API handler

API handler#

An API handler is a graph step that is automatically prepended to a serving graph when configured. It validates incoming HTTP requests against a set of user-defined endpoints, extracts parameters from path templates, query strings, and the request body, and passes them to the next step in the graph.

Use an API handler to:

Implement industry-defined REST API schemas on your serving graph (for example, the OpenAI chat-completion interface for LLMs — see OpenAI-compatible frontend).
Gate access to specific paths using ALLOW and FORBID rules.

API handlers are active only for HTTP-triggered invocations. When an event arrives through a non-HTTP trigger such as a stream, the API handler is bypassed (the path is always / in that case).

Supported runtimes: Serving functions with an HTTP trigger, and the mock server (local testing).

Overview#

When the GraphServer receives an HTTP event and an API handler is configured, it runs the handler step before forwarding the event to the graph. The handler:

Matches the request's HTTP method and URL path against the configured endpoint list.
If a match is found:
- Extracts path template parameters and query string parameters.
- Optionally applies JSONPath transformations on the request body (input_body_mappings).
- Optionally injects the normalized request path into the event (include_url_info).
- Passes the enriched event to the graph root.
- On the way back, optionally reshapes the graph response via output_body_mappings before returning it to the caller.
If no match is found, the handler fails the request with an appropriate HTTP error (404 for unknown paths, 405 for method not allowed, 403 for FORBID action).

Configuration#

APIHandlerConfig#

APIHandlerConfig holds the full configuration for the API handler. Create one, add endpoint rules and optional body mappings, then attach it to the serving function.

from http import HTTPMethod

from mlrun.common.schemas.serving import APIHandlerAction
from mlrun.runtimes.nuclio.serving import APIHandlerConfig

config = APIHandlerConfig()

# Allow GET /v1/models
config.add_endpoint_handler("/v1/models", HTTPMethod.GET, APIHandlerAction.ALLOW)

# Allow POST /v1/models/{model_name}/predict  (path template)
config.add_endpoint_handler(
    "/v1/models/{model_name}/predict",
    HTTPMethod.POST,
    APIHandlerAction.ALLOW,
    description="Run inference on a named model",
)

# Forbid access to admin endpoints
config.add_endpoint_handler("/admin/*", HTTPMethod.GET, APIHandlerAction.FORBID)

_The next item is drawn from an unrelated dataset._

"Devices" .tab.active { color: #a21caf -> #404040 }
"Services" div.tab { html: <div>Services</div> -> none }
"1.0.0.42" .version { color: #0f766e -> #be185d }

# Attach configuration to the serving function
serving_fn.set_api_handler_config(config)

The configuration is serialized into serving_fn.spec.api_handler_config and is picked up at deployment time.

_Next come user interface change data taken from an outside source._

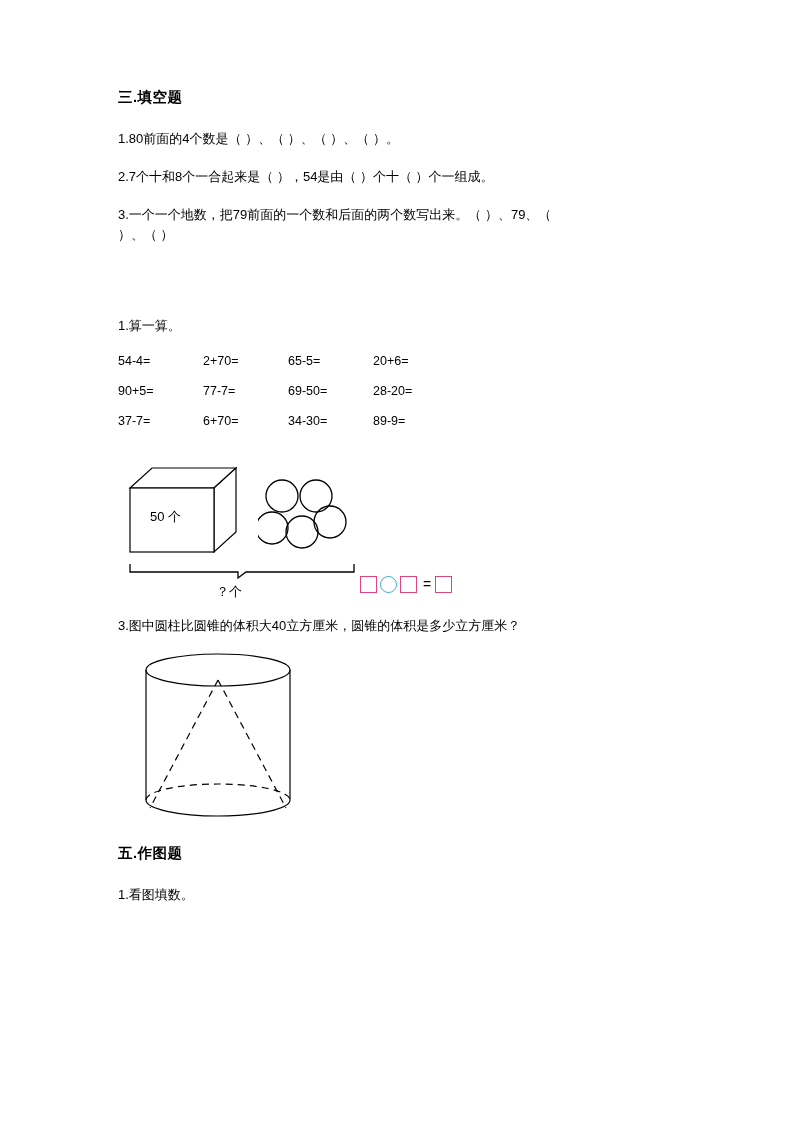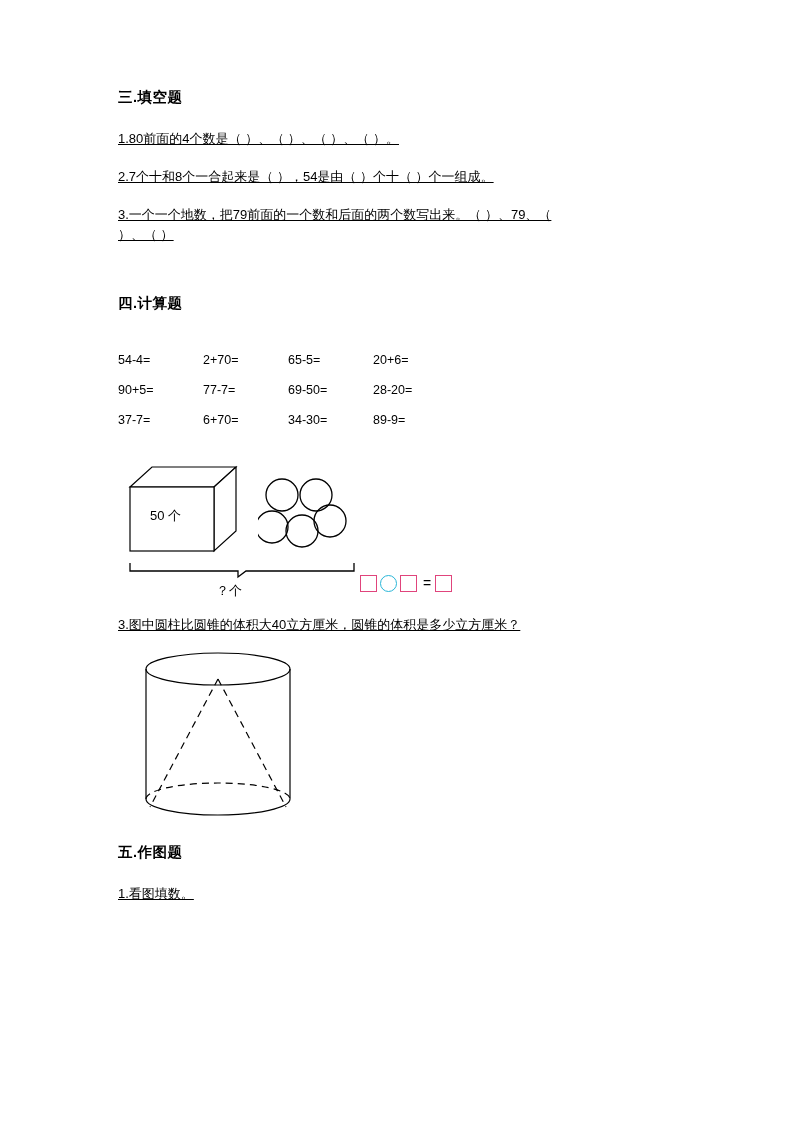"1.80前面的4个数是（ ）、（ ）、（ ）、（ ）。" .q { text-decoration: underline -> none }
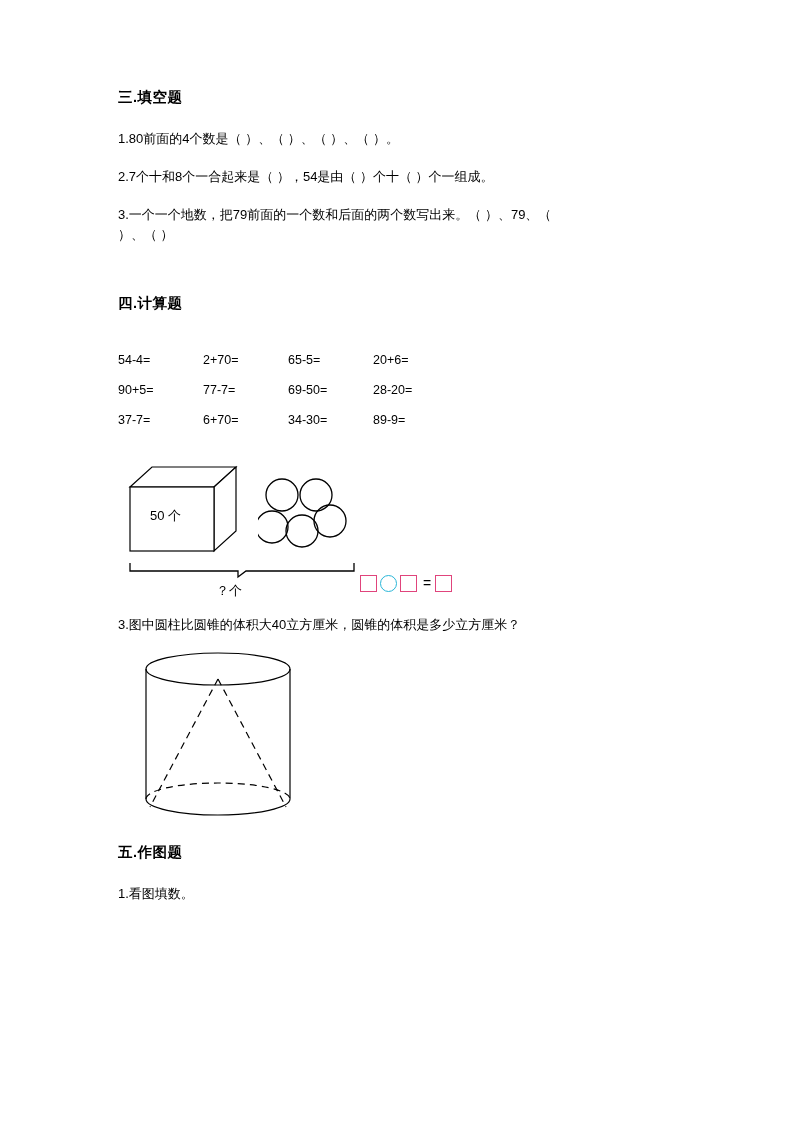"四.计算题" div.section-title { html: <div>四.计算题</div> -> none }
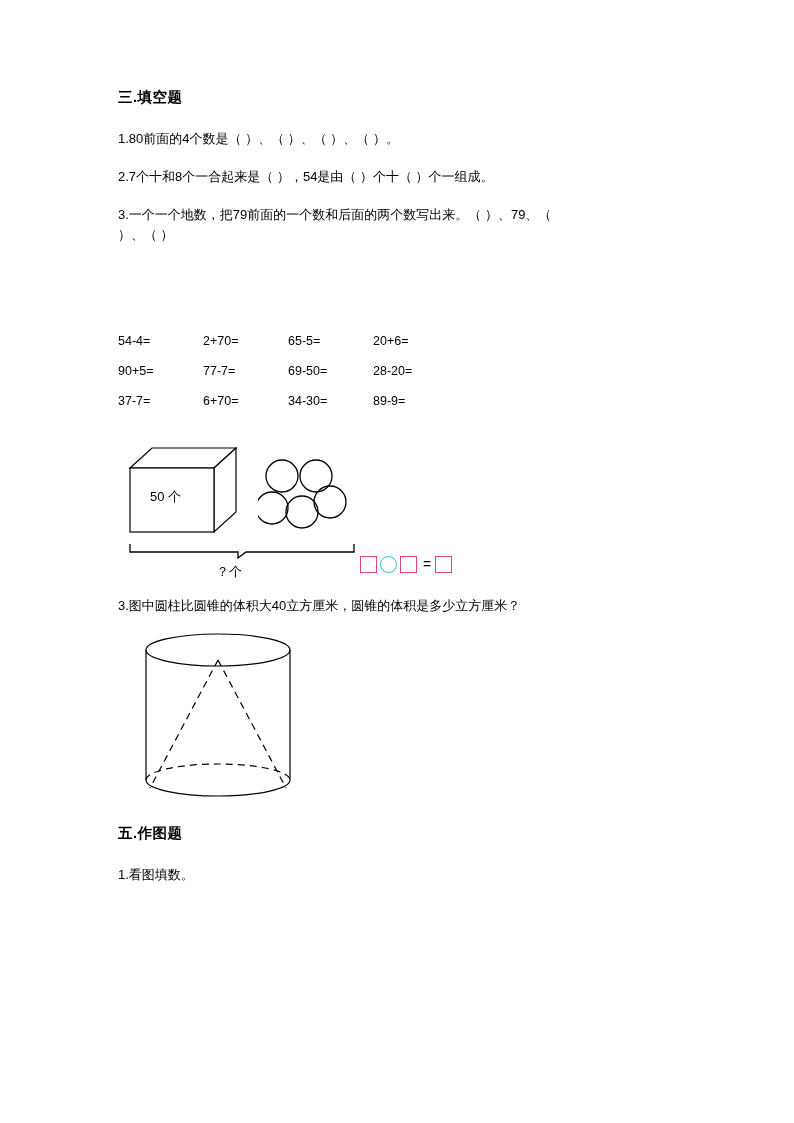"1.算一算。" p.q { html: none -> <p>1.算一算。</p> }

`add_endpoint_handler` signature#

config.add_endpoint_handler(
    path,  # URL path, e.g. "/v1/chat" or "/v1/chat/*"
    http_method=HTTPMethod.POST,  # HTTPMethod enum or string ("GET", "POST", ...)
    action=APIHandlerAction.ALLOW,  # ALLOW or FORBID
    description=None,  # Optional human-readable description
    input_body_mappings=None,  # BodyMappings instance (see Body mapping section)
    output_body_mappings=None,  # BodyMappings instance (see Output body mapping section)
)

To remove an endpoint:

config.remove_endpoint_handler("/v1/models", HTTPMethod.GET)

Path matching rules#

Endpoints are matched in the following priority order:

Exact paths — no wildcards or template parameters, e.g. /v1/models.
Path templates — contain {param} placeholders, e.g. /v1/models/{model_name}/predict. Matched with a pre-compiled regex; insertion order wins when multiple templates match the same path.
Wildcard paths — end with *, e.g. /admin/*. The * must be at the end and appear only once. Matched by prefix; the request path must contain at least one segment after the prefix. Insertion order wins.

Examples:

Configured path	Matches	Does not match
`/v1/models`	`/v1/models`	`/v1/models/gpt`
`/v1/models/{model_name}`	`/v1/models/gpt`, `/v1/models/bert`	`/v1/models`
`/v1/*`	`/v1/chat`, `/v1/models/gpt`	`/v1`

Extracting request parameters#

When the handler allows a request, it can extract parameters from three sources:

Source	How to configure	Available as
Path template parameters	`{param}` in the path pattern	keyword argument
Query string parameters	automatic	keyword argument
Request body fields	`BodyMappings` (JSONPath, see below)	keyword argument

The extracted parameters are passed to the next step as keyword arguments. If the same parameter name appears in more than one source, the request fails with an error (400). Conflicts between body_map and path template parameters are detected at setup time.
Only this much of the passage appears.